Core changes
- Centralize detection in the Rules Engine; browser.py now focuses on fetch/extract/persist.
- Add class-based adapters:
- FactAdapter: converts snippets → structured facts.
- FunctionRuleAdapter: wraps dict-based rule functions for engine input (str or dict).
- Register function rules (code-based) alongside YAML rules:
- form_action_missing
- form_http_on_https_page
- form_submits_to_different_host
- script_src_uses_data_or_blob
- script_src_has_dangerous_extension
- script_third_party_host
Rules & YAML
- Expand/normalize YAML rules with severities + tags; tighten patterns.
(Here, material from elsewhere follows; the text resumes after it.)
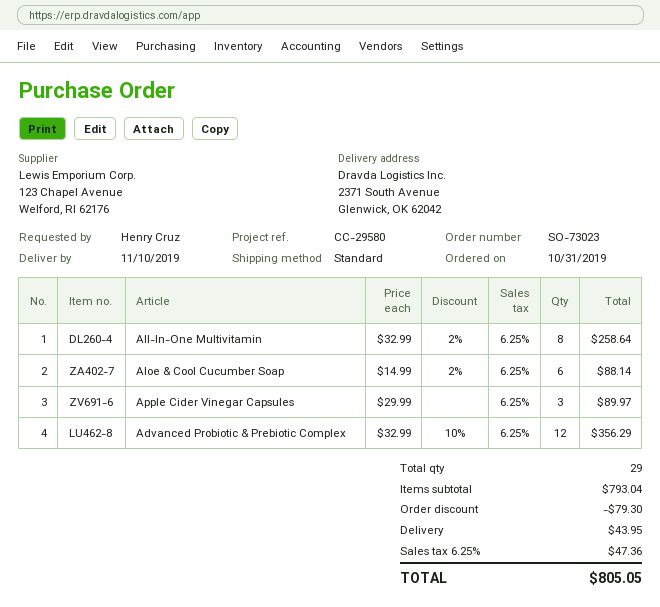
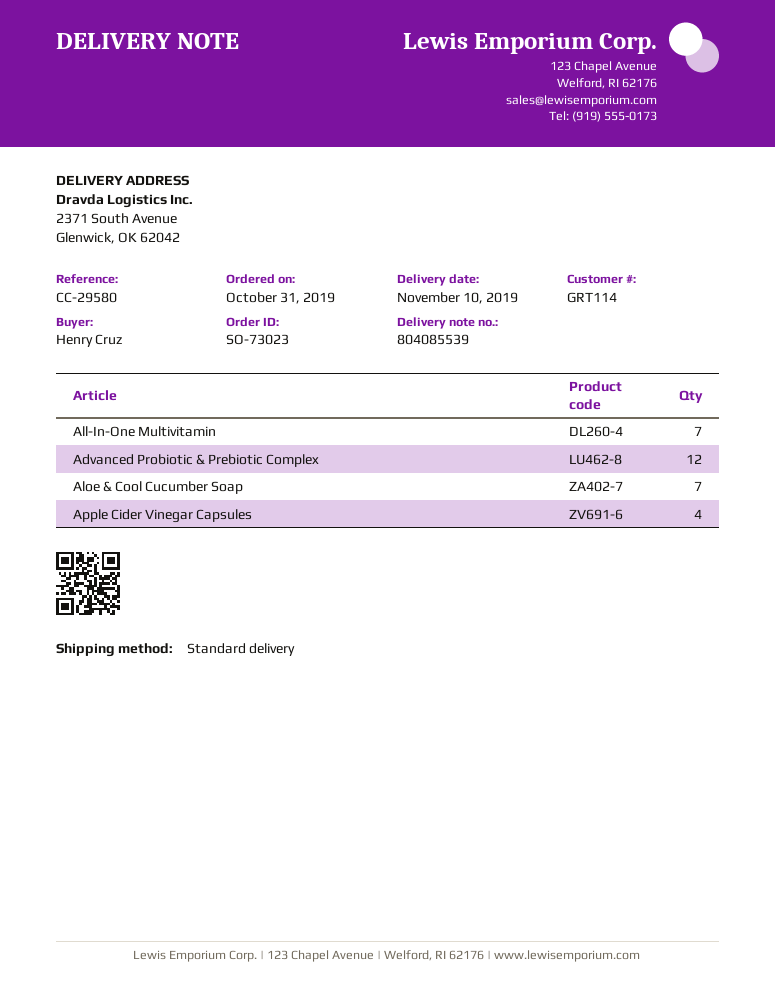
All-In-One Multivitamin: 8 -> 7
Aloe & Cool Cucumber Soap: 6 -> 7
Apple Cider Vinegar Capsules: 3 -> 4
- Add new regex rules: new_function_usage, unescape_usage, string_timer_usage, long_hex_constants.
- Move iframe rule to `text` category.
- Keep existing script/form/text rules; all compile under IGNORECASE.
Browser / analysis refactor
- browser.py:
- Remove inline heuristics; rely on engine for PASS/FAIL, reason, severity, tags.
- Build page-level overview (`rule_checks`) across categories.
- Analyze forms: add `base_url` + `base_hostname` to snippet so function rules can evaluate; include per-form rule_checks.
- Analyze scripts: **per-script evaluation**:
- Inline -> run regex script rules on inline text.
- External -> run function script rules with a facts dict (src/src_hostname/base_url/base_hostname).
- Only include scripts that matched ≥1 rule; attach severity/tags to matches.
- Persist single source of truth: `/data/<uuid>/results.json`.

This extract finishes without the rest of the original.